Asielzoekerscentrum - AZC, FAALIYETLER

“Göçe Maruz Kalmış Ailelerde Eşler Arası İlişkiler” Seminer Özeti ve Ses Kaydı

Göçten En Çok Etkilenen  Kişi Kadınlardır”

“Göçe Maruz Kalmış Ailelerde Eşler Arası İlişkiler” konulu bir seminer düzenlendi.

Aile Danışmanı İsmail Bey ile Sedat Bey tarafından Stichting IPN Vakfı işbirliğiyle online ortamda gerçekleştirilen seminerde, göç ve travma ilişkisi, göçü anlamlandırma, göçün erkek ve kadın üzerindeki etkileri, göç sürecinde eşler arası ilişkilerde ortaya çıkar problemler ve çözüm önerileri anlatıldı.

Yaşanılan süreçte bir çok kişinin benzer durumlar yaşadığını söyleyen Eroğlu, “Göçle ilgili çok kitap okudum insanlara nasıl yardımcı olabilirim hem alanım  gereği hem de insanlar ne yaşamış bununla ilgili. Bütün kitaplarda hemen hemen istisnasız tek bir şey var üzerinde durduğu ‘eğer bir göç varsa bu göçten en çok etkilenen kişi kadınlardır’. Göçlerin psikolojik boyutuna baktığımız zaman en ağır sıkıntıyı kadınlar yaşıyor. Neden? Çünkü kadınlar daha çok duygusal zorlanma yaşıyor, daha çok sağlık problemi yaşıyor. Eğer bu göç sürecini sağlıklı bir şekilde, psikolojik anlamda rahat bir şekilde atlatamazsa en çok etkilenen kadınlar olabiliyor ” ifadelerini kullandı.

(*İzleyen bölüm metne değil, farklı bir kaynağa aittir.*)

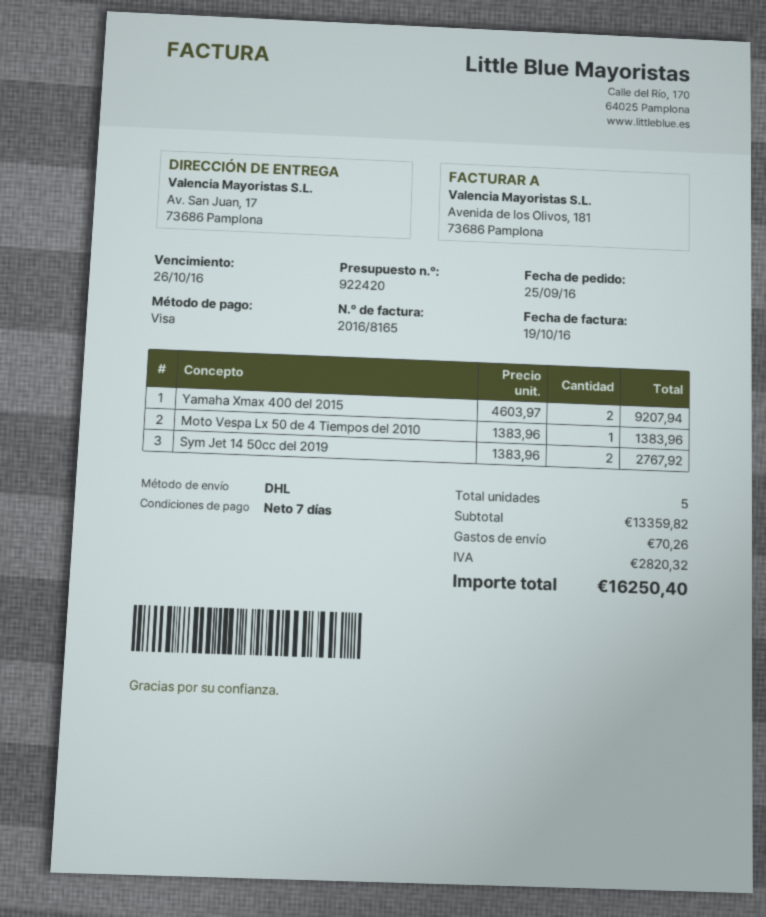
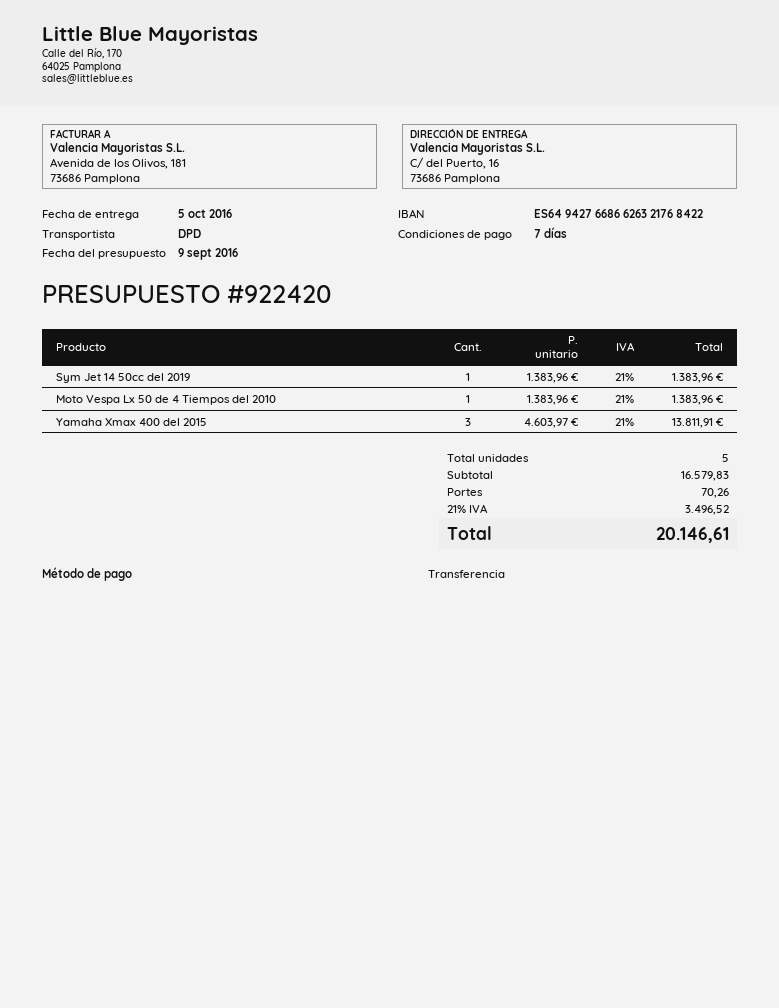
payment method: Visa -> bank transfer
shipping method: DHL -> DPD
ship to: Av. San Juan, 17, 73686 Pamplona -> C/ del Puerto, 16, 73686 Pamplona
Yamaha Xmax 400 del 2015: 2 x 4603.97 = 9207.94 -> 3 x 4603.97 = 13811.91
Sym Jet 14 50cc del 2019: 2 x 1383.96 = 2767.92 -> 1 x 1383.96 = 1383.96
subtotal: 13359.82 -> 16579.83
tax: 2820.32 -> 3496.52
total: 16250.40 -> 20146.61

Kadınların Türkiye’de erkeklerle aynı statüye sahip olduğunu, yaşanan süreçte işsiz kalarak erkeklerle aynı sıkıntıları yaşadığını ifade eden Eroğlu, özellikle dil öğrenme sürecinde kadınların çocuklara bakma zorunluluğundan dolayı ikinci plana atılarak hayata geç başlamasının psikolojilerini olumsuz etkilediğini aktardı.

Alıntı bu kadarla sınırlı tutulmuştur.